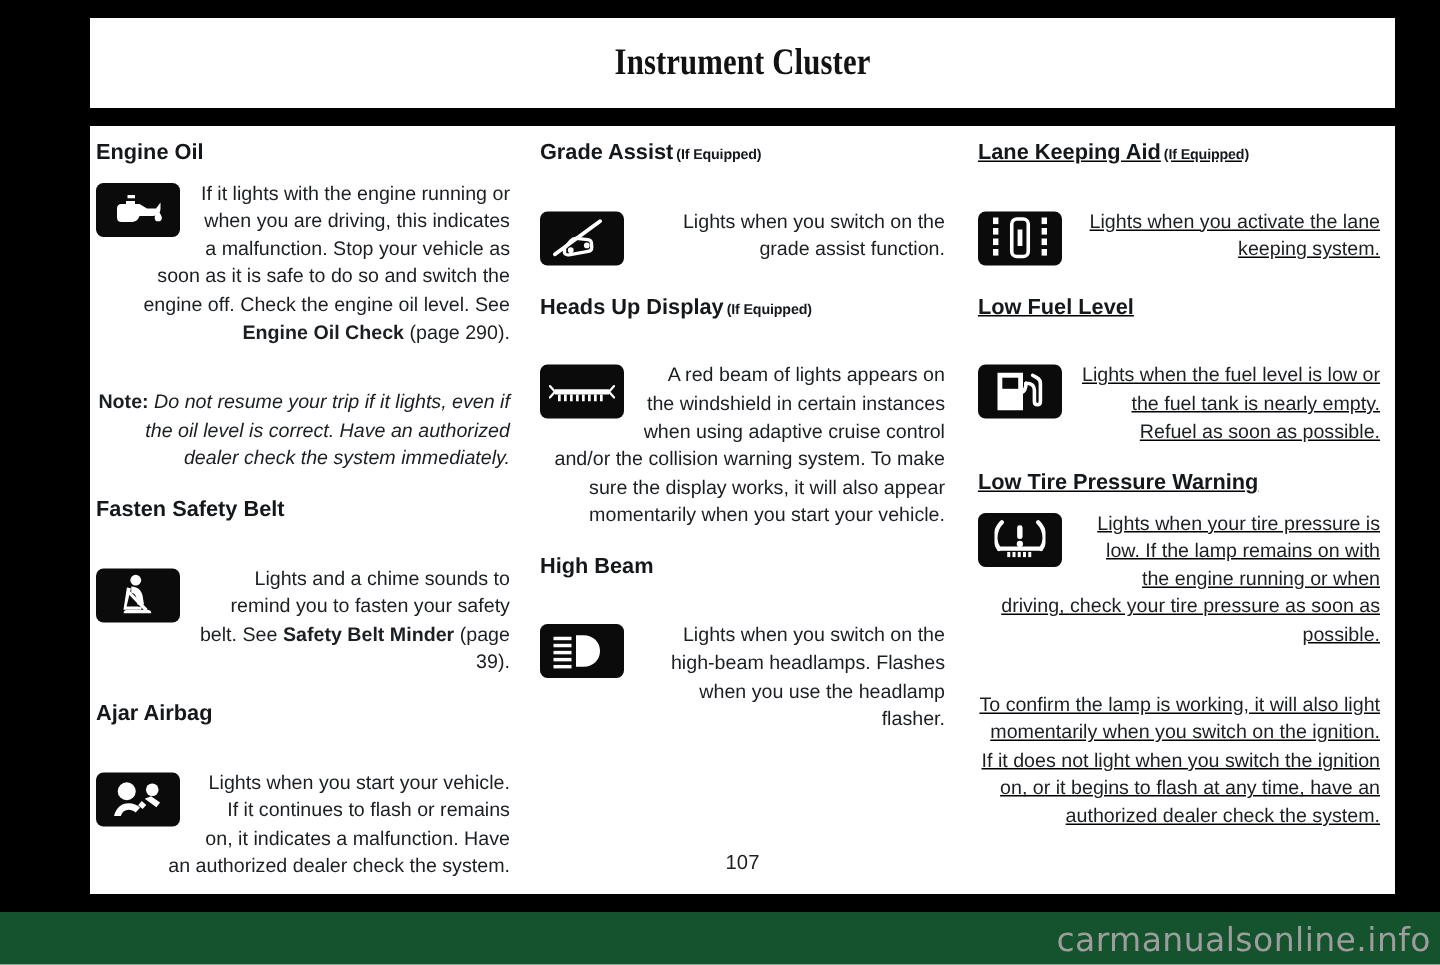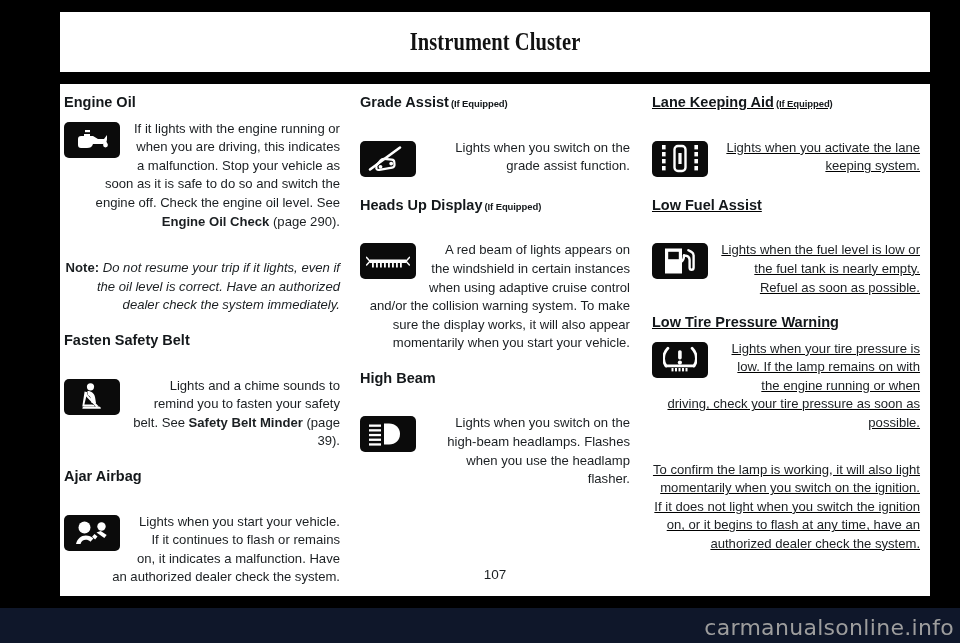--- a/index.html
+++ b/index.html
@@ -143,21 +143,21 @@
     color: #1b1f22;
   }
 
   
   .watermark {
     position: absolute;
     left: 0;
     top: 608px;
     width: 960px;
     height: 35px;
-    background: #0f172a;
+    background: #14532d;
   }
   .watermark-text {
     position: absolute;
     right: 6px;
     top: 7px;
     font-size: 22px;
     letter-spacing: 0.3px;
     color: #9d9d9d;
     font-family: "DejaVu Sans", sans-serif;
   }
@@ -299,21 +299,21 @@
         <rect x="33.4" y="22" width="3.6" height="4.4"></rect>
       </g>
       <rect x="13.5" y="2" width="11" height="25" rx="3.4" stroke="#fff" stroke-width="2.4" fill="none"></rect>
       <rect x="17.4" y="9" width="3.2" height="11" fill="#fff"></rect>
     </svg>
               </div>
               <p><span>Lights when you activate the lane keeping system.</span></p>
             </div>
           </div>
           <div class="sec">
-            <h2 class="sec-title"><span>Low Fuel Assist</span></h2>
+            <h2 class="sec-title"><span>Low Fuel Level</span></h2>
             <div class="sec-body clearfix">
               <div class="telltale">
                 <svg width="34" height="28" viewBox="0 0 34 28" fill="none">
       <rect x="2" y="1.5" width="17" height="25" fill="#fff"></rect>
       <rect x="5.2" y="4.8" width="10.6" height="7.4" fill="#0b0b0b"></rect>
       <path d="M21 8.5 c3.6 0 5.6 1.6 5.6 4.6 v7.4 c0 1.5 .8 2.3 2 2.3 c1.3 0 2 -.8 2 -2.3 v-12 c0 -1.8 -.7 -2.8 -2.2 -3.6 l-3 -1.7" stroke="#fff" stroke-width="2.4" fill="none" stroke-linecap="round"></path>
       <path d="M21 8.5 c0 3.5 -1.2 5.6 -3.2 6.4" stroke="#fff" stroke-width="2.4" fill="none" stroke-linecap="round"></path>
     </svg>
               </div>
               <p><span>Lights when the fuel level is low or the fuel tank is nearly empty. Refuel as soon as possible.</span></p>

→ **AIM OF THE TASK**: Could you transcribe the records above exactly, leaving every picture out?

→ **ANSWER AREA**:
--- a/index.html
+++ b/index.html
@@ -143,21 +143,21 @@
     color: #1b1f22;
   }
 
   
   .watermark {
     position: absolute;
     left: 0;
     top: 608px;
     width: 960px;
     height: 35px;
-    background: #0f172a;
+    background: #14532d;
   }
   .watermark-text {
     position: absolute;
     right: 6px;
     top: 7px;
     font-size: 22px;
     letter-spacing: 0.3px;
     color: #9d9d9d;
     font-family: "DejaVu Sans", sans-serif;
   }
@@ -299,21 +299,21 @@
         <rect x="33.4" y="22" width="3.6" height="4.4"></rect>
       </g>
       <rect x="13.5" y="2" width="11" height="25" rx="3.4" stroke="#fff" stroke-width="2.4" fill="none"></rect>
       <rect x="17.4" y="9" width="3.2" height="11" fill="#fff"></rect>
     </svg>
               </div>
               <p><span>Lights when you activate the lane keeping system.</span></p>
             </div>
           </div>
           <div class="sec">
-            <h2 class="sec-title"><span>Low Fuel Assist</span></h2>
+            <h2 class="sec-title"><span>Low Fuel Level</span></h2>
             <div class="sec-body clearfix">
               <div class="telltale">
                 <svg width="34" height="28" viewBox="0 0 34 28" fill="none">
       <rect x="2" y="1.5" width="17" height="25" fill="#fff"></rect>
       <rect x="5.2" y="4.8" width="10.6" height="7.4" fill="#0b0b0b"></rect>
       <path d="M21 8.5 c3.6 0 5.6 1.6 5.6 4.6 v7.4 c0 1.5 .8 2.3 2 2.3 c1.3 0 2 -.8 2 -2.3 v-12 c0 -1.8 -.7 -2.8 -2.2 -3.6 l-3 -1.7" stroke="#fff" stroke-width="2.4" fill="none" stroke-linecap="round"></path>
       <path d="M21 8.5 c0 3.5 -1.2 5.6 -3.2 6.4" stroke="#fff" stroke-width="2.4" fill="none" stroke-linecap="round"></path>
     </svg>
               </div>
               <p><span>Lights when the fuel level is low or the fuel tank is nearly empty. Refuel as soon as possible.</span></p>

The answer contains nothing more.